8.1 If the Customer is in default of any of its obligations under the Contract (whether in paying any amount as and when it becomes due or otherwise), the Company shall have the following rights cumulatively and at its sole discretion:
(a) to suspend all further deliveries until the default is made good;
(b) to terminate the Contract so far as any goods remain to be delivered there under without incurring any
liability to the Customer, and all outstanding sums in respect of goods delivered to the Customer shall become
(c) to demand immediate payment for all goods supplied to the Customer, whether previously invoiced or not;
(d) to charge interest on the outstanding monies both before and after judgment from the due date to the date
of actual payment at the rate of 2% per month or part month, and the customer shall also indemnify the
Company against expenditure on all costs of recovery including without limitation legal fees, costs and
disbursements reasonably incurred.
9. Title and Risk
9.1 The risk in the goods shall pass to the Customer on completion of delivery.
9.2 Title to the goods shall not pass to the Customer until the Company has received payment in full (in cash or
cleared funds) for the goods.
9.3 The Customer shall permit so far as it is able and shall use its best endeavours to assist any officer, employee,
representative or agent of the Company to enter onto any premises where the goods may from time to time be
situate and to repossess the goods at any time prior to title passing to the Customer and until such time as title
passes the Customer shall:
(a) hold the goods as the Company’s fiduciary agent and bailee.

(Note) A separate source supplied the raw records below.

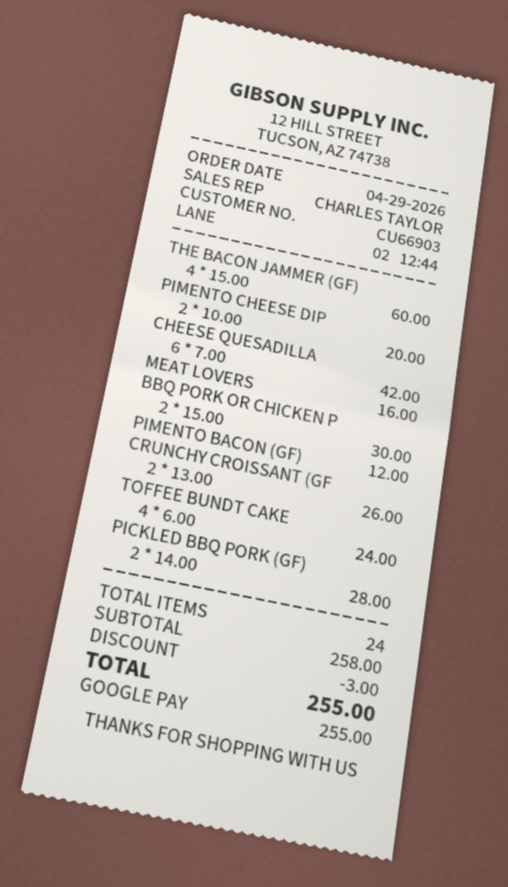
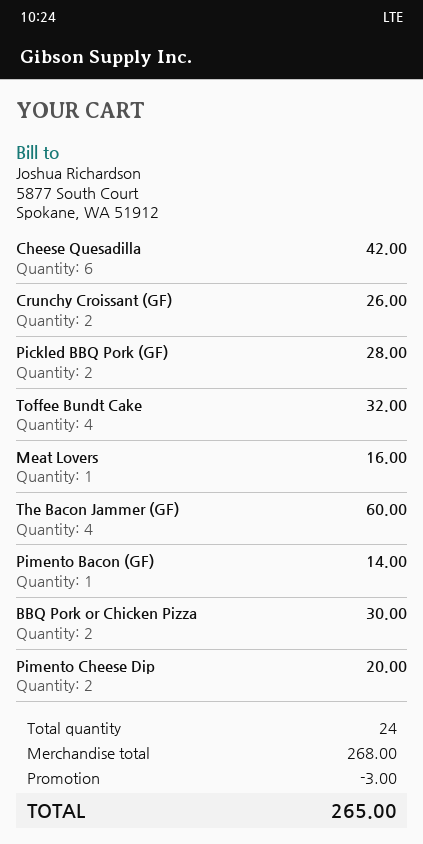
PIMENTO BACON (GF): 1 for 12.00 -> 1 for 14.00
TOFFEE BUNDT CAKE: 4 for 24.00 -> 4 for 32.00
subtotal: 258.00 -> 268.00
total: 255.00 -> 265.00

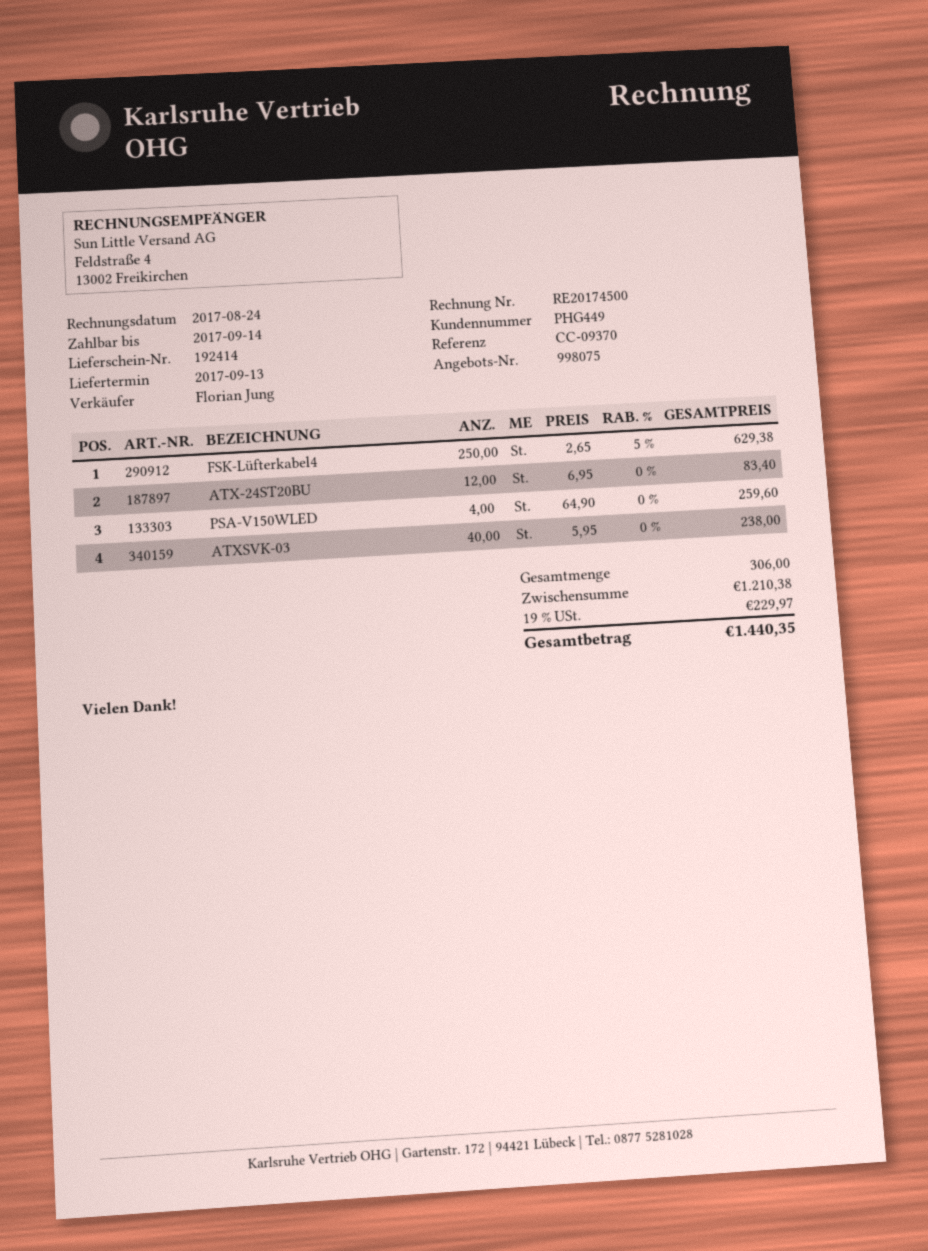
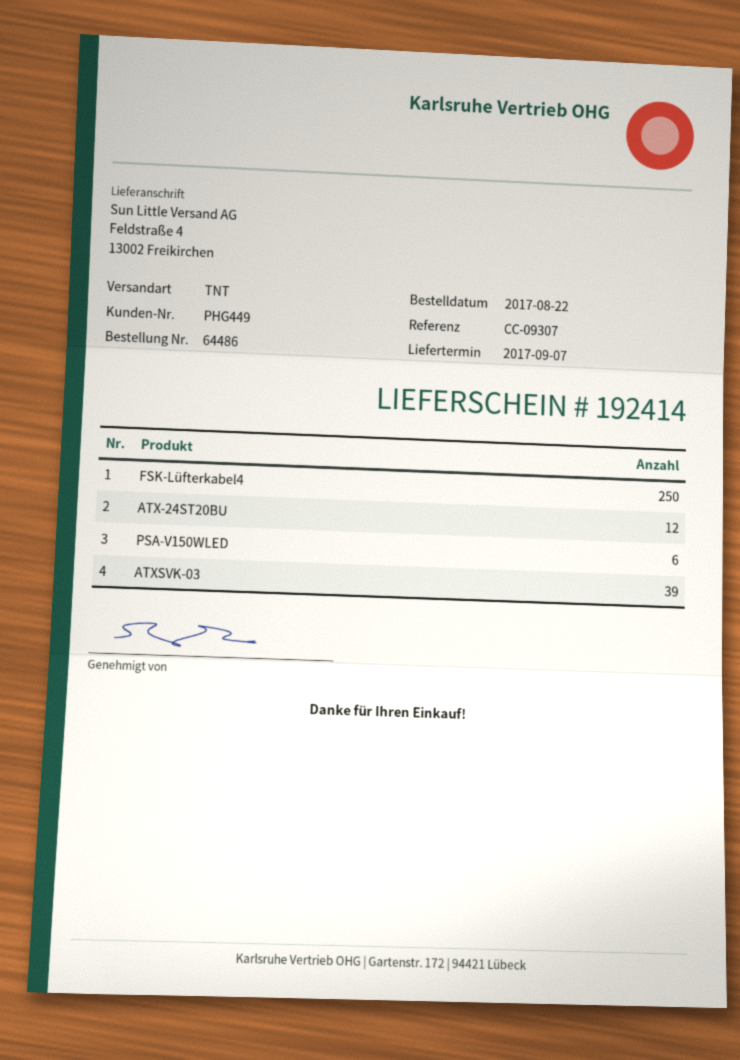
delivery date: 2017-09-13 -> 2017-09-07
reference: CC-09370 -> CC-09307
PSA-V150WLED: 4 -> 6
ATXSVK-03: 40 -> 39

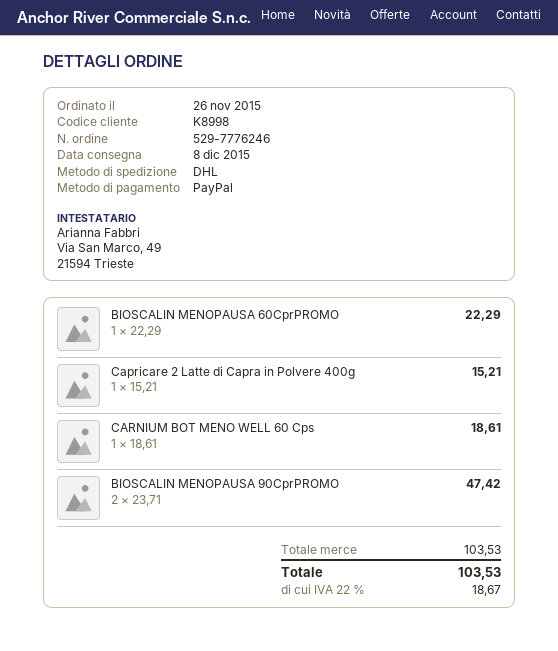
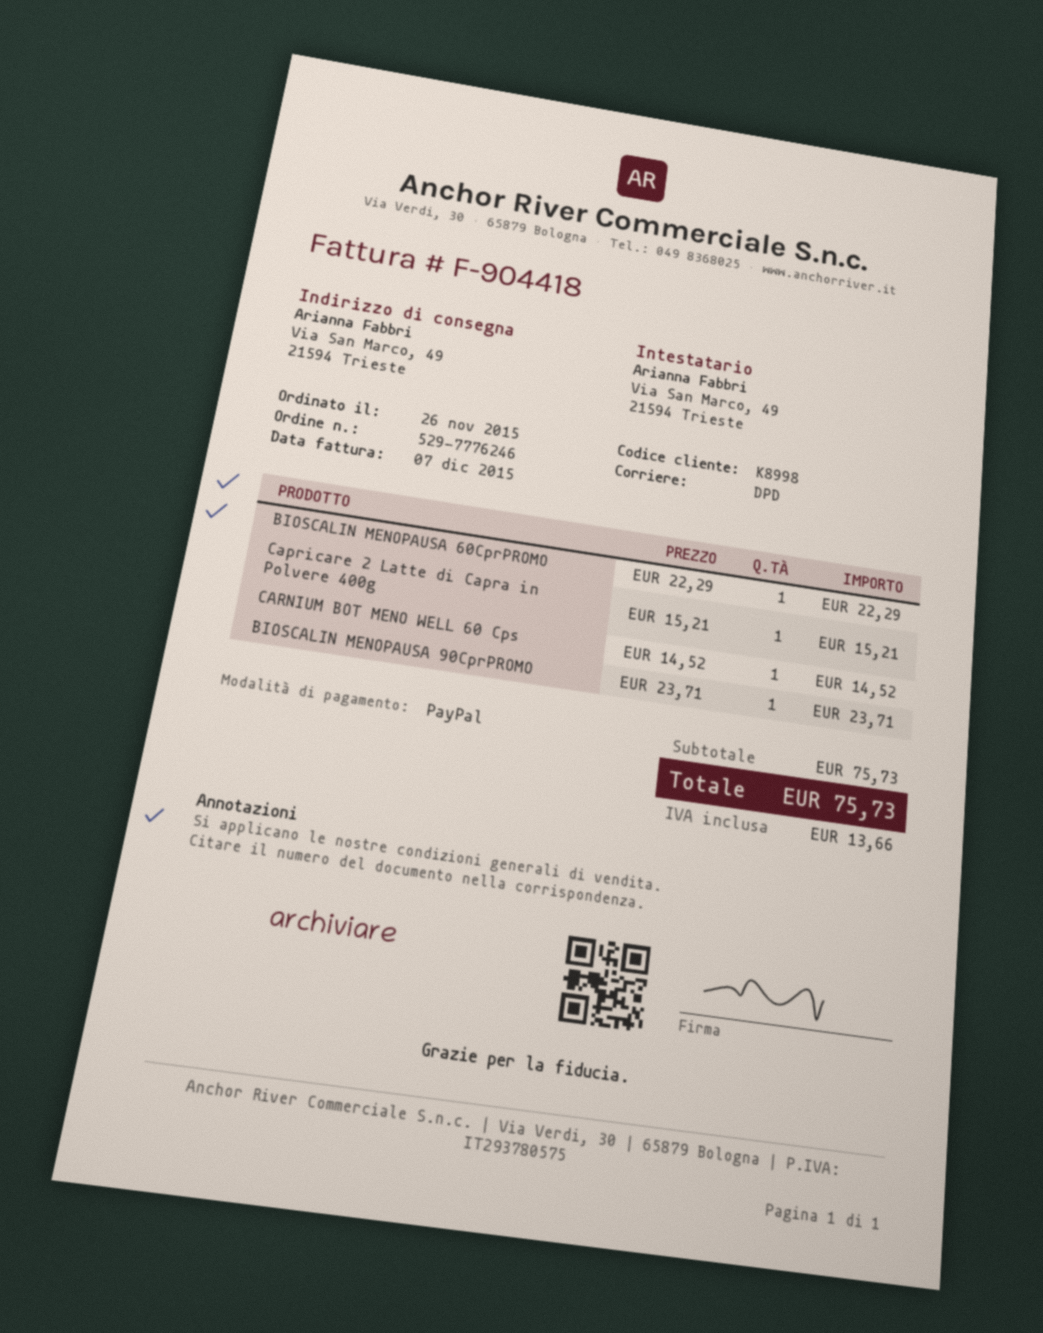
shipping method: DHL -> DPD
CARNIUM BOT MENO WELL 60 Cps: 1 x 18.61 = 18.61 -> 1 x 14.52 = 14.52
BIOSCALIN MENOPAUSA 90CprPROMO: 2 x 23.71 = 47.42 -> 1 x 23.71 = 23.71
subtotal: 103.53 -> 75.73
tax: 18.67 -> 13.66
total: 103.53 -> 75.73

(b) store the goods separately from all other goods held by the Customer so that they remain readily
identifiable as the Company’s property;
(c) not remove, deface or obscure any identifying mark or packaging on or relating to the goods;
(d) maintain the goods in satisfactory condition and keep them insured against all risks for their full price from
the date of delivery; and
(e) give the Company such information relating to the goods as the Company may require from time to time,
but the Customer may resell or use the goods in the ordinary course of its business.
10.1 Subject as expressly provided in these Conditions and except where goods are sold or services provided to a
person dealing as consumer within the meaning of the Unfair Contract Terms Act 1977 all warranties, conditions
or other terms implied by statute or common law are excluded to the fullest extent permissible by law.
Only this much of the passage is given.